Goa CM Manohar Parrikar (1955-2019). (Photo | PTI)
Goa CM Manohar Parrikar (1955-2019). (Photo | PTI)

It won’t be easy for Goa to find a man of Parrikar's stature

Humble, accessible, good-humoured … that could be a perfect thumbnail sketch of Manohar Parrikar.

Humble, accessible, good-humoured … that could be a perfect thumbnail sketch of Manohar Parrikar. All three attributes, however, only made up the external persona of the man who was shaped by three distinct formative influences - Goa, RSS and IIT-Bombay. Parrikar had internalised these identities, and self-crafted his image.

That’s why he wore his official hats so lightly, without flaunting the trappings of power, walking through vaulted halls in his trademark bush shirt. Sometimes this easy way, the propensity to straight talk, landed him in controversies of the kind his Delhi durbari colleagues would rarely walk into. But then, the disarming Goan spirit endeared him to many. And nothing would ever besmirch his personal reputation, whether Rafale or the heated disputes over casinos, mining or land deals back in Goa.

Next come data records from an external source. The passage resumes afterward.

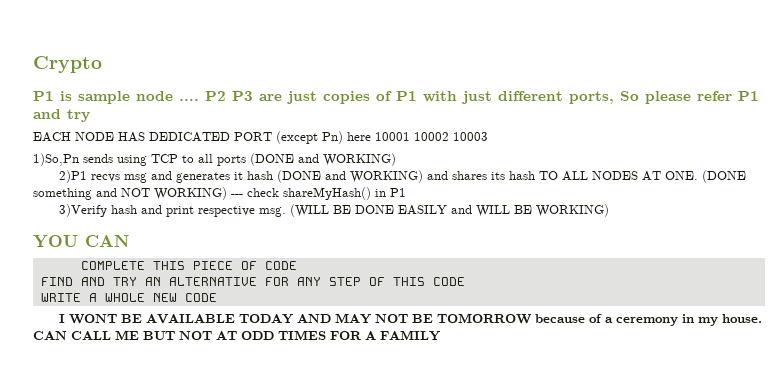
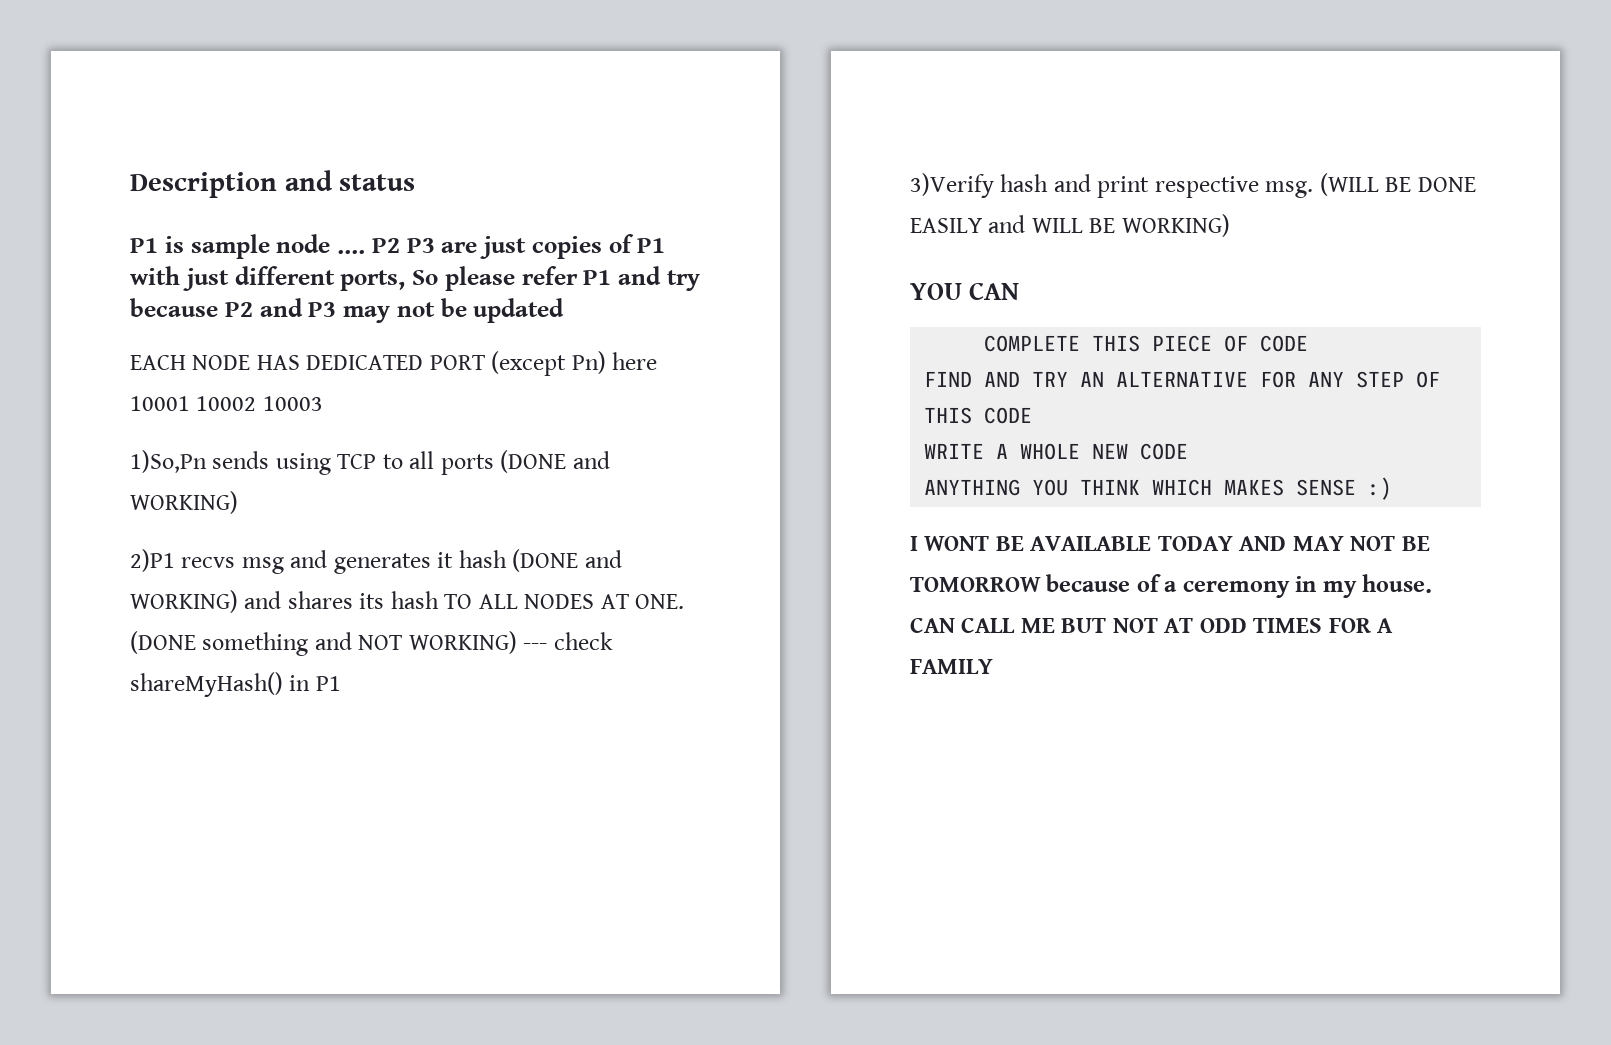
- Crypto
+ Description and status
- P2 P3 are just copies of P1 with just different ports, So please refer P1 and try
+ P2 P3 are just copies of P1 with just different ports, So please refer P1 and try because P2 and P3 may not be updated
+ ANYTHING YOU THINK WHICH MAKES SENSE :)

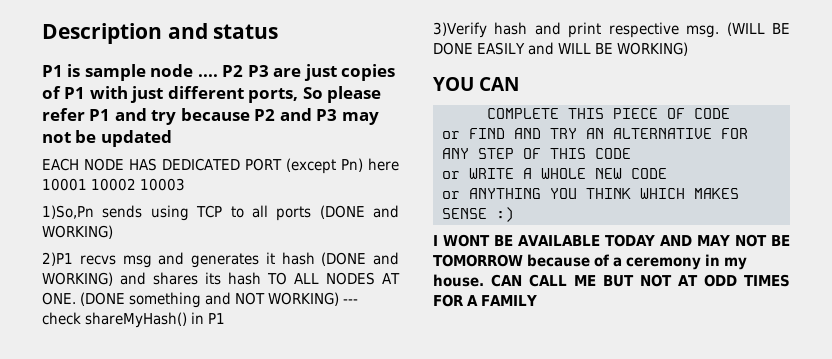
- FIND AND TRY AN ALTERNATIVE FOR ANY STEP OF THIS CODE
+ or FIND AND TRY AN ALTERNATIVE FOR ANY STEP OF THIS CODE
- WRITE A WHOLE NEW CODE
+ or WRITE A WHOLE NEW CODE
- ANYTHING YOU THINK WHICH MAKES SENSE :)
+ or ANYTHING YOU THINK WHICH MAKES SENSE :)

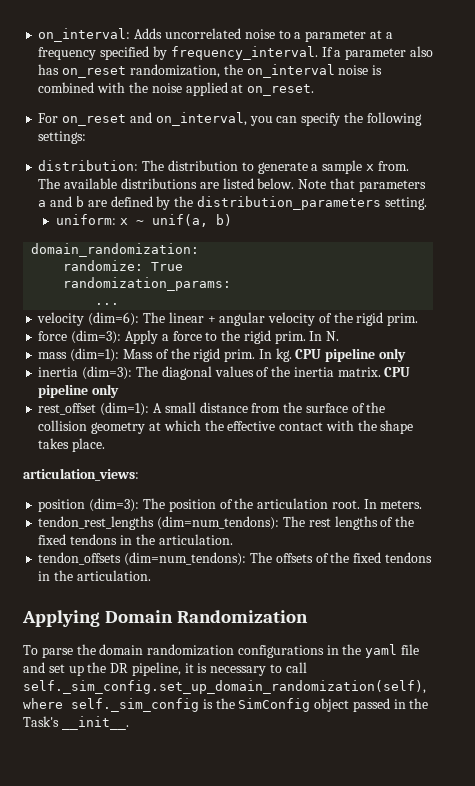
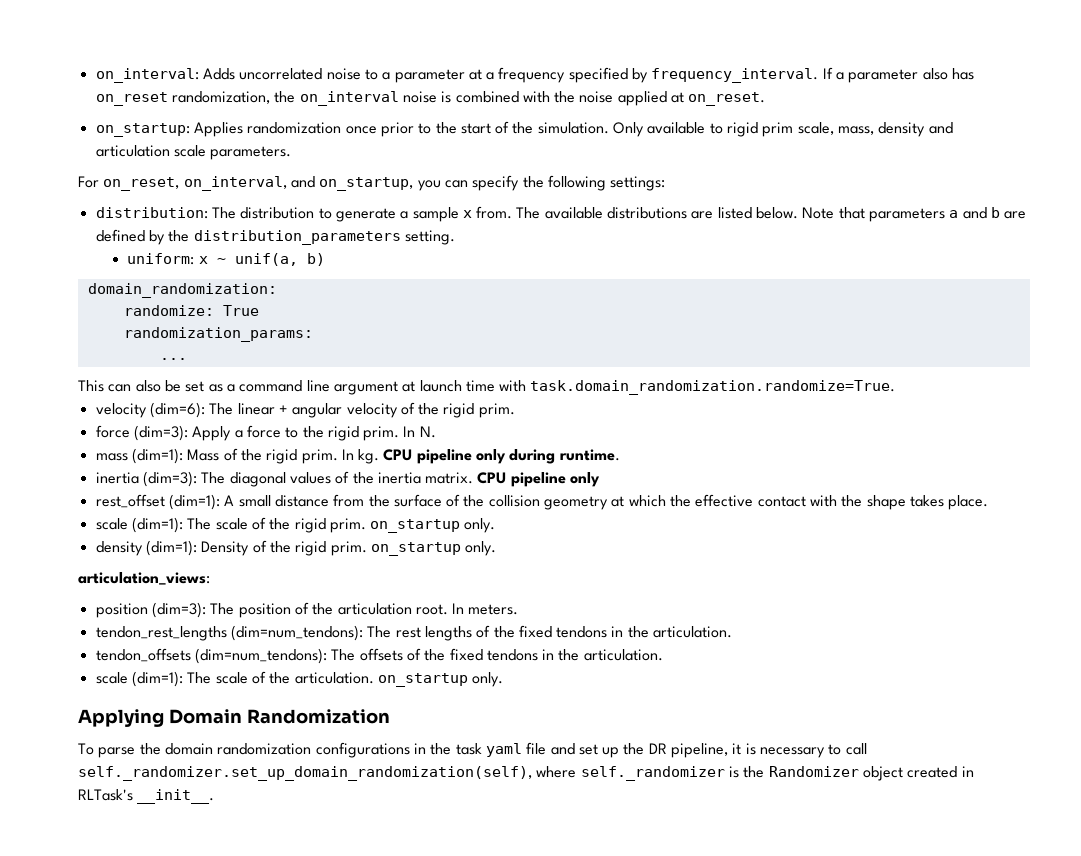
- For on_reset and on_interval, you can specify the following settings:
+ on_startup: Applies randomization once prior to the start of the simulation. Only available to rigid prim scale, mass, density and articulation scale parameters.
+ For on_reset, on_interval, and on_startup, you can specify the following settings:
+ This can also be set as a command line argument at launch time with task.domain_randomization.randomize=True.
- In kg. CPU pipeline only
+ In kg. CPU pipeline only during runtime.
+ scale (dim=1): The scale of the rigid prim. on_startup only.
+ density (dim=1): Density of the rigid prim. on_startup only.
+ scale (dim=1): The scale of the articulation. on_startup only.
- To parse the domain randomization configurations in the yaml file and set up the DR pipeline, it is necessary to call self._sim_config.set_up_domain_randomization(self), where self._sim_config is the SimConfig object passed in the Task's __init__.
+ To parse the domain randomization configurations in the task yaml file and set up the DR pipeline, it is necessary to call self._randomizer.set_up_domain_randomization(self), where self._randomizer is the Randomizer object created in RLTask's __init__.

As defence minister, for all his affability, he wielded the stick to break the bureaucratic stranglehold over the defence ministry, and spoke up more for the footsoldiers than the military top brass. He did not just openly pine for Goan fish curry-rice, back in Goa, he was more accommodating of the Christian clergy than most of his brethren. It was not for nothing that the shakha-going engineer, a North Goa grocer’s son, got to be CM four times in the free-wheeling state of sunlight, sand and sea. He stood his ground on Goa’s food habits with the same gusto as he swung the IFFI shift there.

In his last stint in the state, it was not quite the same Parrikar. Somewhere, concentration of power had become the abiding logic; he hung on to the CM’s chair through his health crisis, somewhat of a sad spectacle, literally a shadow of his old self. But the drama that attends the search for his successor (even as he was being laid to rest) explains why he had clung on. It won’t be easy for Goa to find a man of matching stature.